When he first assumed office in May 2009 he faced the very difficult task of helping to lead South Africa out of a recession brought on, in part, by the global financial crisis. However, the constraints on him were not excessively severe at the time.
The financial circumstances were strong. South Africa had run a budget surplus for two years in the financial years ending 2007 and 2008.
There were several reasons for the surpluses. One was that far better tax collection and management systems were developed by Gordhan and his team from the time of his appointment as deputy commissioner of the South African Revenue Services in 1998. Not only were the systems better, but the budgeting and spending policies and practices of then finance minister, Trevor Manuel, gave South African taxpayers the confidence that their payments would be reasonably well used.
Moreover, growth and profit rates were higher than expected in the middle years of the 2000s. Manuel’s treasury steadily brought down the debt owed by Treasury to the relatively low level of 28% of GDP in 2008.
In addition, South Africa’s banking system survived the global financial crisis better than many, partly due to good supervision by the Reserve Bank and the Treasury and partly due to the relatively good margins, by global standards, they earned.
Strong finances meant that bold expansionary policies were possible in 2009 to countervail the crisis. South Africa confidently swung from a small budget surplus of 1.7% in 2008 to a small deficit of 1.1% in 2009 and a very large budget deficit of 6.6% in 2010.

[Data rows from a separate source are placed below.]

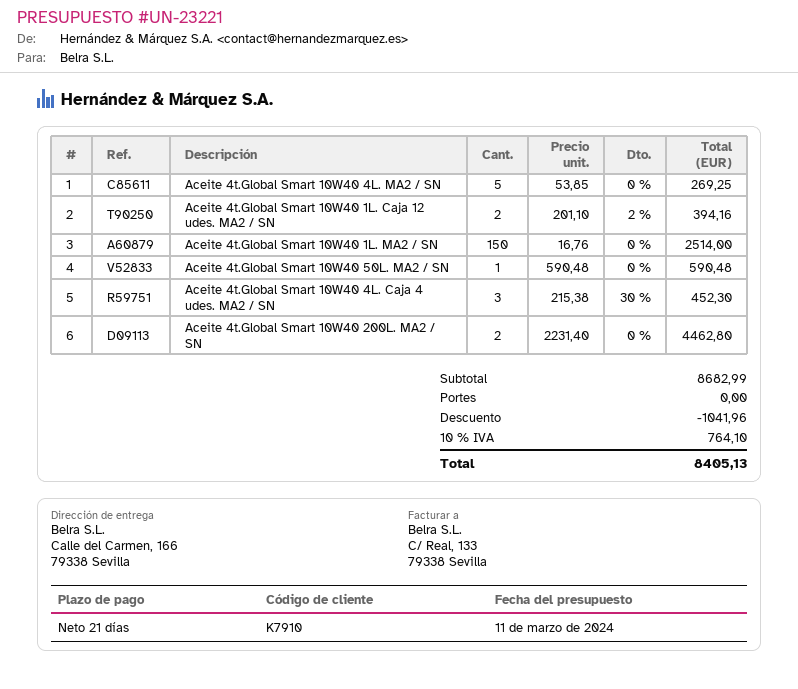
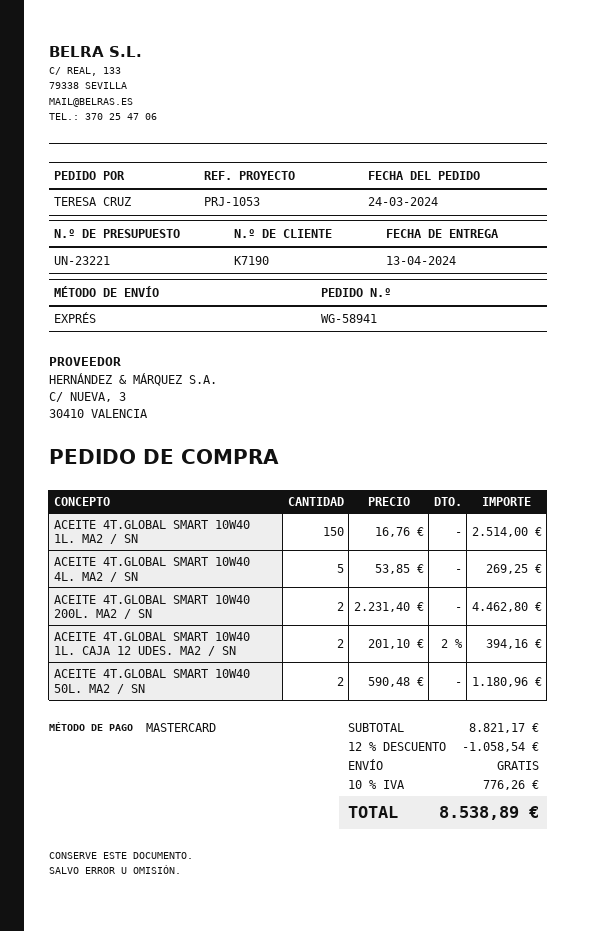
customer number: K7910 -> K7190
Aceite 4t.Global Smart 10W40 50L. MA2 / SN: 1 x 590.48 = 590.48 -> 2 x 590.48 = 1180.96
Aceite 4t.Global Smart 10W40 4L. Caja 4 udes. MA2 / SN: 3 x 215.38 - 30% = 452.30 -> none
subtotal: 8682.99 -> 8821.17
discount: 1041.96 -> 1058.54
tax: 10% = 764.10 -> 10% = 776.26
total: 8405.13 -> 8538.89

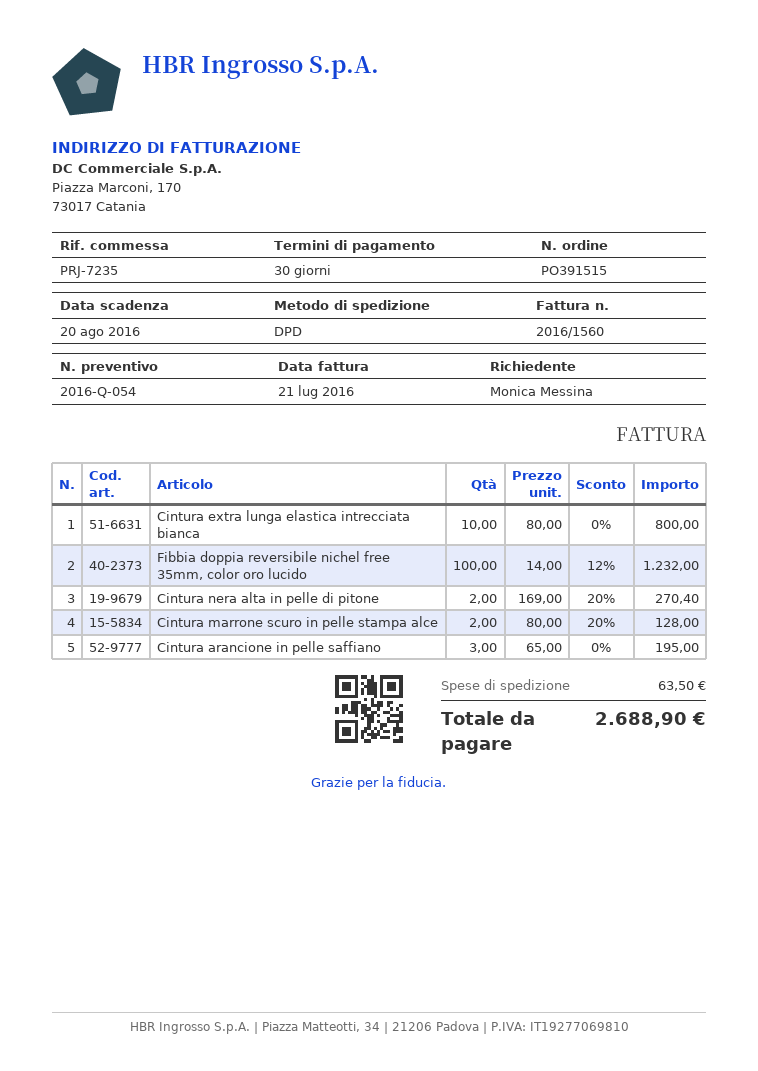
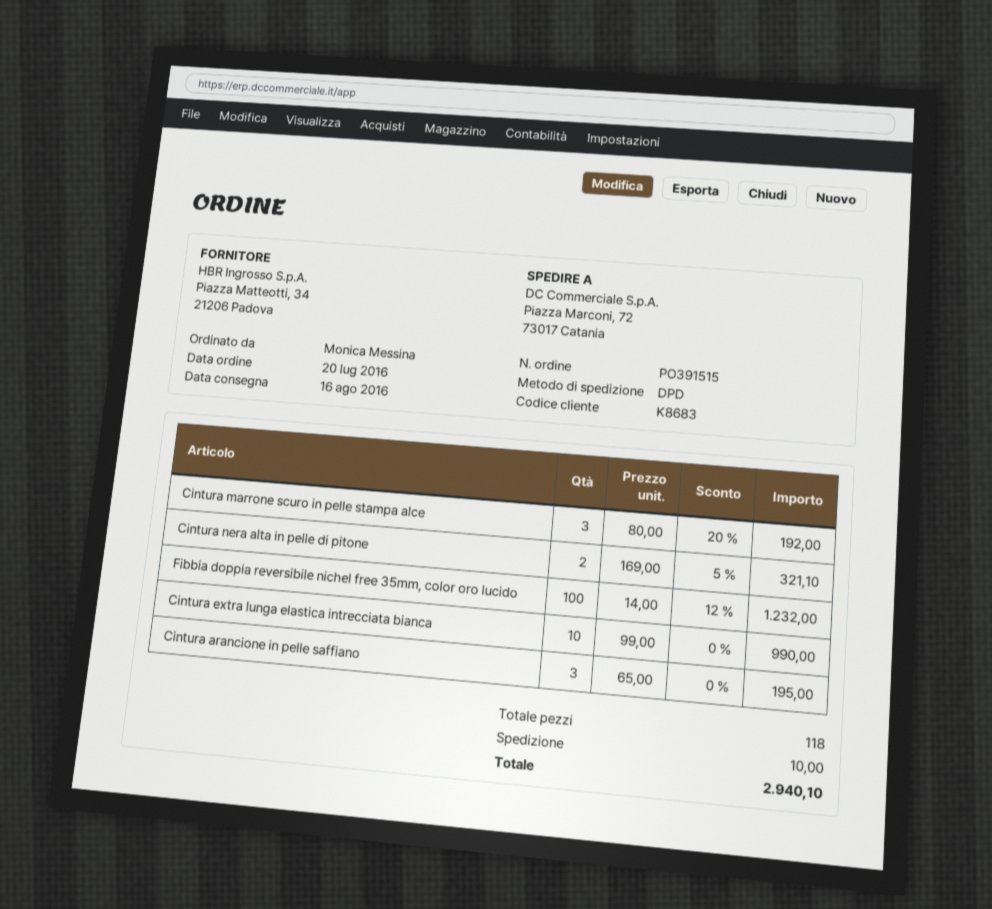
Cintura extra lunga elastica intrecciata bianca: 10 x 80.00 = 800.00 -> 10 x 99.00 = 990.00
Cintura nera alta in pelle di pitone: 2 x 169.00 - 20% = 270.40 -> 2 x 169.00 - 5% = 321.10
Cintura marrone scuro in pelle stampa alce: 2 x 80.00 - 20% = 128.00 -> 3 x 80.00 - 20% = 192.00
shipping: 63.50 -> 10.00
total: 2688.90 -> 2940.10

The expectation remained that the global economic crisis was of limited duration and that South Africa’s economy would turn around when the rest of the world did. These expectations continued for several years and consecutive budget deficits of well over the unwritten guideline of 3% followed each other without great concern.
Fiscal consolidation begins to bite
Gordhan and the Treasury had a cushion of low debt in his first term as finance minister in 2009. However, in spite of prudent policies under his successor, Nhlanhla Nene, by 2016 government debt had risen to levels that had the ratings agencies doing their sums. Was it going to be greater than 50% of GDP? How much greater than 50% and for how long? 50% had become the red-line for budget deficits since the 1990s.
The latest budget review is forecasting gross government loan debt to GDP at 50.9% for the 2016-17 financial year.
As a responsible government leader, Gordhan was obliged to continue down the fiscal consolidation path along which Nene resolutely marched. Fiscal consolidation means saying no more often. No to spending more, and no to guarantees being issued to spendthrift state-owned entities.
Gordhan had other pressures to contend with too. During his first term as finance minister the economy grew by 2.5% to 3.5%. This was lower than in the middle years of the 2000s when South Africa grew at an average of 5.5% per year. Although not optimal, the situation was still manageable. Suddenly in 2015 the expectation fell to between 1% and 2% growth.
Then in 2016, the question was: would South Africa grow at all, and if it did, would growth be closer to 1% or to 0?
This massive deterioration in South Africa’s expectations derives from several factors. Firstly, in my view, the South Africa’s recession in 2009 was far worse and more damaging than many thought. Because the banks didn’t fail, some were sanguine, despite the fact that the country lost 8% of all jobs – more than a million of them.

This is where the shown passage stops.